Wirtschaftsprofessor und Regierungsberater Jens Südekum unterstützt den Vorstoß des Deutschen Gewerkschaftsbunds (DGB) für eine verpflichtende, kapitalgedeckte Betriebsrente. Auch in der SPD findet der Vorschlag für eine stärkere Rolle der Betriebsrenten in der Altersvorsorge Zustimmung, wobei das Sicherungsniveau der gesetzlichen Rente nach Ansicht von Kritikern nicht leiden darf.

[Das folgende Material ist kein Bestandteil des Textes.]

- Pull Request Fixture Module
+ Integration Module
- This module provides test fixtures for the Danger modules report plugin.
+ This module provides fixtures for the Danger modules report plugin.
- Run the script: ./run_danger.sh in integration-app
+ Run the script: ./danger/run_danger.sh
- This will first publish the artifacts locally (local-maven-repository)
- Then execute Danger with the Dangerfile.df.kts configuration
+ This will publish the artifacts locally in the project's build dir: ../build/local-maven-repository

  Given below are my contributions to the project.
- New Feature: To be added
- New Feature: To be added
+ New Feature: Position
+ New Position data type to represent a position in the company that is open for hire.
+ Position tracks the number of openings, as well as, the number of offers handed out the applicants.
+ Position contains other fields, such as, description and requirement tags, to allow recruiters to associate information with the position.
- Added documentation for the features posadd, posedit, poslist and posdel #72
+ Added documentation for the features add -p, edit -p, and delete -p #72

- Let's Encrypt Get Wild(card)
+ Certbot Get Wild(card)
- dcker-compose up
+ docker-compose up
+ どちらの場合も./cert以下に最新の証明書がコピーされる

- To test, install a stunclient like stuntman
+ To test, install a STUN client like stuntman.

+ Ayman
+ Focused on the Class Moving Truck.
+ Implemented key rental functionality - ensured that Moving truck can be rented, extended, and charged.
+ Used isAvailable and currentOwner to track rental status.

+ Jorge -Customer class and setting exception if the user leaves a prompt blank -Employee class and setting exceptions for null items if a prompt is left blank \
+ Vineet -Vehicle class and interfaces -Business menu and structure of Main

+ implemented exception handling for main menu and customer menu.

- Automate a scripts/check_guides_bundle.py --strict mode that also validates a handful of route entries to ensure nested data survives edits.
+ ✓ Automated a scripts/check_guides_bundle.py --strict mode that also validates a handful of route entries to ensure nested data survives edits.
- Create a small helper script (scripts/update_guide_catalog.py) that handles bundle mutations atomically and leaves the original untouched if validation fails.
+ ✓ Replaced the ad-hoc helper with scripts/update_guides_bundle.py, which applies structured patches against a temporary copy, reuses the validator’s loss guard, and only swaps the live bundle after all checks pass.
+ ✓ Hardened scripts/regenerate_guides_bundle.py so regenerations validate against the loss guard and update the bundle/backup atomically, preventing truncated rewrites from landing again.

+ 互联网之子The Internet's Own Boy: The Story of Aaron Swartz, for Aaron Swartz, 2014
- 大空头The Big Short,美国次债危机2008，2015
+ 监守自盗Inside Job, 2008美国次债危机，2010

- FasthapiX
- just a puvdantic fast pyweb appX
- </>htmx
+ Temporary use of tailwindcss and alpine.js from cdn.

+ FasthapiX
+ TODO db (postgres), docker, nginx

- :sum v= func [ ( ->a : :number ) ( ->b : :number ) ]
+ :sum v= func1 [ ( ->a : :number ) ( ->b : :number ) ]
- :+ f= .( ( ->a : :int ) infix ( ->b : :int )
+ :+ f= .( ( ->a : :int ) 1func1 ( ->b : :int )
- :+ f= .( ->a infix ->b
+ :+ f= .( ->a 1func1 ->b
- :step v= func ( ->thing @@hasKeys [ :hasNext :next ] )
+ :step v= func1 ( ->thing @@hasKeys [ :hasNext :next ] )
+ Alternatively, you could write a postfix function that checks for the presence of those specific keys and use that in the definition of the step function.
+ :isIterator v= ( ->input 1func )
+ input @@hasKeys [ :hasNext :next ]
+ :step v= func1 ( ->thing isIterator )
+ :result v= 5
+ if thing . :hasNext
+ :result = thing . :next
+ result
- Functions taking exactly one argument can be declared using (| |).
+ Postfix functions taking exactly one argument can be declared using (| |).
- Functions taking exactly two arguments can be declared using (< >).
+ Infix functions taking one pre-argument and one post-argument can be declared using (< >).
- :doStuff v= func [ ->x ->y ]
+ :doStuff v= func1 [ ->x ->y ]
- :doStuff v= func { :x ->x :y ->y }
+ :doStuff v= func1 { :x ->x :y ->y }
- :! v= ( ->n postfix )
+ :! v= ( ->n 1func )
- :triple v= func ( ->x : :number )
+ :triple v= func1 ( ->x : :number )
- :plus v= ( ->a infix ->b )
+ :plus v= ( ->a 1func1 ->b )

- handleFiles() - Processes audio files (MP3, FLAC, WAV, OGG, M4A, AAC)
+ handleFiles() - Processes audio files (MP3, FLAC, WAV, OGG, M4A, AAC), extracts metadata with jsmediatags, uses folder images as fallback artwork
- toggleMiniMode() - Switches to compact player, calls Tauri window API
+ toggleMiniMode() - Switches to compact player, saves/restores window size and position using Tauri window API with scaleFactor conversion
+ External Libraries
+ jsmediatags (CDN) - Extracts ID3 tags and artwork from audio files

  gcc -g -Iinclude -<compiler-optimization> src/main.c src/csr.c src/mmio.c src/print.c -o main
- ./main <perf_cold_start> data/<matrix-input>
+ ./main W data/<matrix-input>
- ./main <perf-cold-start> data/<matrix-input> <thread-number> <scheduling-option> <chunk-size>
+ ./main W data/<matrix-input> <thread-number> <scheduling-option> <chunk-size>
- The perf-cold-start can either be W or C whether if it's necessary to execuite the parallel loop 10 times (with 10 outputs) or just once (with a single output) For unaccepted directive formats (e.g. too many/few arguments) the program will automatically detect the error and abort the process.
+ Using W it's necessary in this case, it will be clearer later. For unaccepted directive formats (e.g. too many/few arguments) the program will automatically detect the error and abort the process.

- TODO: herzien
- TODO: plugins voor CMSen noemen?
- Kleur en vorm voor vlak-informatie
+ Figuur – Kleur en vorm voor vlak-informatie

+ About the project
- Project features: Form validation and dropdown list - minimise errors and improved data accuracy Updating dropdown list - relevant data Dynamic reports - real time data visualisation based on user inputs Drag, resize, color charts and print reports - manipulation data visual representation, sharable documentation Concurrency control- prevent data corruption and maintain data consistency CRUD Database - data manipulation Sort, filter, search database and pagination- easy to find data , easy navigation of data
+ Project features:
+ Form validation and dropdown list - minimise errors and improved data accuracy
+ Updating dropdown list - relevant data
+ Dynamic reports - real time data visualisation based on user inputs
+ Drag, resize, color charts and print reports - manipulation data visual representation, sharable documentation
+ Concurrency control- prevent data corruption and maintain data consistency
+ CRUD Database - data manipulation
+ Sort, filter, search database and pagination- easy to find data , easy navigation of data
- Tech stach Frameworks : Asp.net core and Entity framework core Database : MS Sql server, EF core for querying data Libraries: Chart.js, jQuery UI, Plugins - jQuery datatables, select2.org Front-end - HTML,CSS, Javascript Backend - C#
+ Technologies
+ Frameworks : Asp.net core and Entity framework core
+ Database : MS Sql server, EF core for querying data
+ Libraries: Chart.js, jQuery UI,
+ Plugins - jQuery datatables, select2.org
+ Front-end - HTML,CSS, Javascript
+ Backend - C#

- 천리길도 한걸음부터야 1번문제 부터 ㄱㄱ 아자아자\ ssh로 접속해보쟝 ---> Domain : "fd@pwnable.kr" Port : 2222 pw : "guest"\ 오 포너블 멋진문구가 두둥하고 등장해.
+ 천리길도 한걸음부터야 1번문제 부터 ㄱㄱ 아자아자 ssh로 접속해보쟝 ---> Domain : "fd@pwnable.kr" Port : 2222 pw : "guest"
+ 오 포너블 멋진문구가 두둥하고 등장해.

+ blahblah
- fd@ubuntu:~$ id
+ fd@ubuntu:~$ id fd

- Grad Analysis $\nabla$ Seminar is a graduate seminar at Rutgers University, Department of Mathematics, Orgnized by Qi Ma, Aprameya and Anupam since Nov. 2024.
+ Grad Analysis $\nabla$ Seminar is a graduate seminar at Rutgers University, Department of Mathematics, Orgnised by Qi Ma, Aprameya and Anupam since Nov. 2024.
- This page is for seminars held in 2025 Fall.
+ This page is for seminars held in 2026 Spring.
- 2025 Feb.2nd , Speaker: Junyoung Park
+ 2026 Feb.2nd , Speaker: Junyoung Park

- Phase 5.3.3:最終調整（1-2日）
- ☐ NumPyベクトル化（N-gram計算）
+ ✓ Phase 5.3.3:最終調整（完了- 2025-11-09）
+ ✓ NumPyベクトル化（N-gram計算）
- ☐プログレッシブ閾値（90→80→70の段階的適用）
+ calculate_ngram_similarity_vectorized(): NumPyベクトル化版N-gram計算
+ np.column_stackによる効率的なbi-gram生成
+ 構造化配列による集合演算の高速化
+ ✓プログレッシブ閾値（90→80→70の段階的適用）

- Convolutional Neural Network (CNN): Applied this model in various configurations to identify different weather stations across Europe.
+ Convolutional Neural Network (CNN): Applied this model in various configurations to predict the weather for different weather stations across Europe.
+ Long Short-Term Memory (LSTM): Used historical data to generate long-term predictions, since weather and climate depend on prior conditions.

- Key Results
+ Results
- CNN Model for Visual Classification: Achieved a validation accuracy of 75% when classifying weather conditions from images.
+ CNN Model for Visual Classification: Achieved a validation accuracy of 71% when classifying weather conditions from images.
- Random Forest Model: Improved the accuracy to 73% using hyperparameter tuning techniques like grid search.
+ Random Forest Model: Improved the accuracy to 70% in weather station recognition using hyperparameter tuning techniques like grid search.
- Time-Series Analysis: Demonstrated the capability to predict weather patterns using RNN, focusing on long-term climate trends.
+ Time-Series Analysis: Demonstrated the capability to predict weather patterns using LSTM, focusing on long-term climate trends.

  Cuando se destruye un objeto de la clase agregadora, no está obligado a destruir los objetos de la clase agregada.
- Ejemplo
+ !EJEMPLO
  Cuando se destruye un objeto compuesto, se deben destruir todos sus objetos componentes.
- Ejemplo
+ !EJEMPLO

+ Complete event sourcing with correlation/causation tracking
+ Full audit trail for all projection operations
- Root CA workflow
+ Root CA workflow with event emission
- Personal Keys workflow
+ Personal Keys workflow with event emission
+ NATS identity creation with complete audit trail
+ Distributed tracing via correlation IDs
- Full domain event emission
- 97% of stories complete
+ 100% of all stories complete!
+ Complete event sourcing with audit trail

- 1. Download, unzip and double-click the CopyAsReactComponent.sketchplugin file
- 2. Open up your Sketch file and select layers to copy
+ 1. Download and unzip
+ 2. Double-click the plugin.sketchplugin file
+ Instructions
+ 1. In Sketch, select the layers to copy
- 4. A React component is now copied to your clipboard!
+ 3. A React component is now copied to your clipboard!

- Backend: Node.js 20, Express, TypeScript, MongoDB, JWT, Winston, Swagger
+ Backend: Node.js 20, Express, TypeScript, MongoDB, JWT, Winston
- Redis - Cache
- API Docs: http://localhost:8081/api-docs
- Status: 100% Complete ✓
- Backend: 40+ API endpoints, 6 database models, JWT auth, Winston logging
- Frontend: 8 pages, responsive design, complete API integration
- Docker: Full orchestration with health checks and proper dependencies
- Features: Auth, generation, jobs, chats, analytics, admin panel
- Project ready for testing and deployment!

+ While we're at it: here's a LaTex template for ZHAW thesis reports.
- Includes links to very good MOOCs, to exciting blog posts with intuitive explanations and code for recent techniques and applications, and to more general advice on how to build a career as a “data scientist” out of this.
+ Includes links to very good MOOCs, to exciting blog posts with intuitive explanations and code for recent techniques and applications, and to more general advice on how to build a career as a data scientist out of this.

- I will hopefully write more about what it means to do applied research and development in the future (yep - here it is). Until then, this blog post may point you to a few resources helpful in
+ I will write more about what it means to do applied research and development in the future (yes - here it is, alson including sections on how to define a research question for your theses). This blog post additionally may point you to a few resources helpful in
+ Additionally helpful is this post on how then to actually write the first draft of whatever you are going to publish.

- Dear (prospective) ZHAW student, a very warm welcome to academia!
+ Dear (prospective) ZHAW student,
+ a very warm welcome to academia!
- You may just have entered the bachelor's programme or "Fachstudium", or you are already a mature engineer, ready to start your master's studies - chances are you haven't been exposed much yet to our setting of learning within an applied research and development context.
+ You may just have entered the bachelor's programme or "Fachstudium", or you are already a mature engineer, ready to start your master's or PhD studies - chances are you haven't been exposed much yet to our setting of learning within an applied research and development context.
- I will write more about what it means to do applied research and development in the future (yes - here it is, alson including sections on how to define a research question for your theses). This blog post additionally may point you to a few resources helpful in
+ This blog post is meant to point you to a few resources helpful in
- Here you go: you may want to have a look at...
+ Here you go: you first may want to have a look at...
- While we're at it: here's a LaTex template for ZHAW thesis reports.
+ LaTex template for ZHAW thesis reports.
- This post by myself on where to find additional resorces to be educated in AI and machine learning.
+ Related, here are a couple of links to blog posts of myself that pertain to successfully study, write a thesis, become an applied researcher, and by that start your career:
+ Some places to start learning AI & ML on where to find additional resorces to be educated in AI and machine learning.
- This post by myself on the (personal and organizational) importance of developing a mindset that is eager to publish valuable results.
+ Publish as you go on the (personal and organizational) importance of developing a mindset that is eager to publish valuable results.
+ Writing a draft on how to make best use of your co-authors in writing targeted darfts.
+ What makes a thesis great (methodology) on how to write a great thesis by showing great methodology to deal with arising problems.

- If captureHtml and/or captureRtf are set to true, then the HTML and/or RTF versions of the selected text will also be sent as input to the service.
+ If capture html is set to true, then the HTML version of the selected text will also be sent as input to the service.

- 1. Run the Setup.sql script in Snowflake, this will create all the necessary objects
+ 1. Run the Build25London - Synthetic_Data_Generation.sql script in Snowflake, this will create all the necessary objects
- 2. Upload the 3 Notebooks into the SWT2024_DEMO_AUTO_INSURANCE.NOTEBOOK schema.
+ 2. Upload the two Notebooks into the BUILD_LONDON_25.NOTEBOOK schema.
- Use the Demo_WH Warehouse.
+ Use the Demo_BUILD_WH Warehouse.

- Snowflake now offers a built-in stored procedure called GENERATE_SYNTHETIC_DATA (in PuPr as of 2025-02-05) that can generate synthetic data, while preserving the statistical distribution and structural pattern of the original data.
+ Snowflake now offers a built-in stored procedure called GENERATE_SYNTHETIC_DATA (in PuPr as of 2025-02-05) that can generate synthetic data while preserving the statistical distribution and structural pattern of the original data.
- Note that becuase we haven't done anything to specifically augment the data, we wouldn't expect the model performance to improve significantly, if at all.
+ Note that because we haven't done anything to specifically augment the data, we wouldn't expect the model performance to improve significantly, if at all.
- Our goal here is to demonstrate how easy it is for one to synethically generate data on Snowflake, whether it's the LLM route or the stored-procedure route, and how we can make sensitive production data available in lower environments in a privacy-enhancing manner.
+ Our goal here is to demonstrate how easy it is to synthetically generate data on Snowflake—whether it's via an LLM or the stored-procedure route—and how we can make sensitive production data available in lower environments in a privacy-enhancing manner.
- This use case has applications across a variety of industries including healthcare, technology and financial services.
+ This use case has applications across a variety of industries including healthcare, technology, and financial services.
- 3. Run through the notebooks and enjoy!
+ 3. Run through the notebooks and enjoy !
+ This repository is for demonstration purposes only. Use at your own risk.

Offenheit für verpflichtende, kapitalgedeckte Betriebsrente
Der Wirtschaftsprofessor und Berater von Bundesfinanzminister Lars Klingbeil, Jens Südekum, zeigt sich offen für den Vorstoß des Deutschen Gewerkschaftsbunds (DGB) für eine verpflichtende Betriebsrente. Im Zuge der anstehenden Rentenreform gehe es um den Aufbau einer verpflichtenden, kapitalgedeckten Betriebsrente, für die sowohl Arbeitnehmer als auch Arbeitgeber ihren Beitrag leisten müssten, sagte Südekum dem „Handelsblatt“. Die Forderung von DGB-Chefin Yasmin Fahimi gehe daher „in die richtige Richtung“.
Zustimmung aus der SPD
Auch in der SPD stößt der Vorschlag auf Zuspruch. Der wirtschaftspolitische Sprecher der Bundestagsfraktion, Sebastian Roloff, sagte dem „Handelsblatt“, Betriebsrenten sollten in Zukunft eine noch stärkere Rolle bei der Altersvorsorge spielen, allerdings nicht zulasten des Sicherungsniveaus der gesetzlichen Rentenversicherung. Jede Maßnahme, die für Betriebe zu stemmen sei, sei grundsätzlich interessant.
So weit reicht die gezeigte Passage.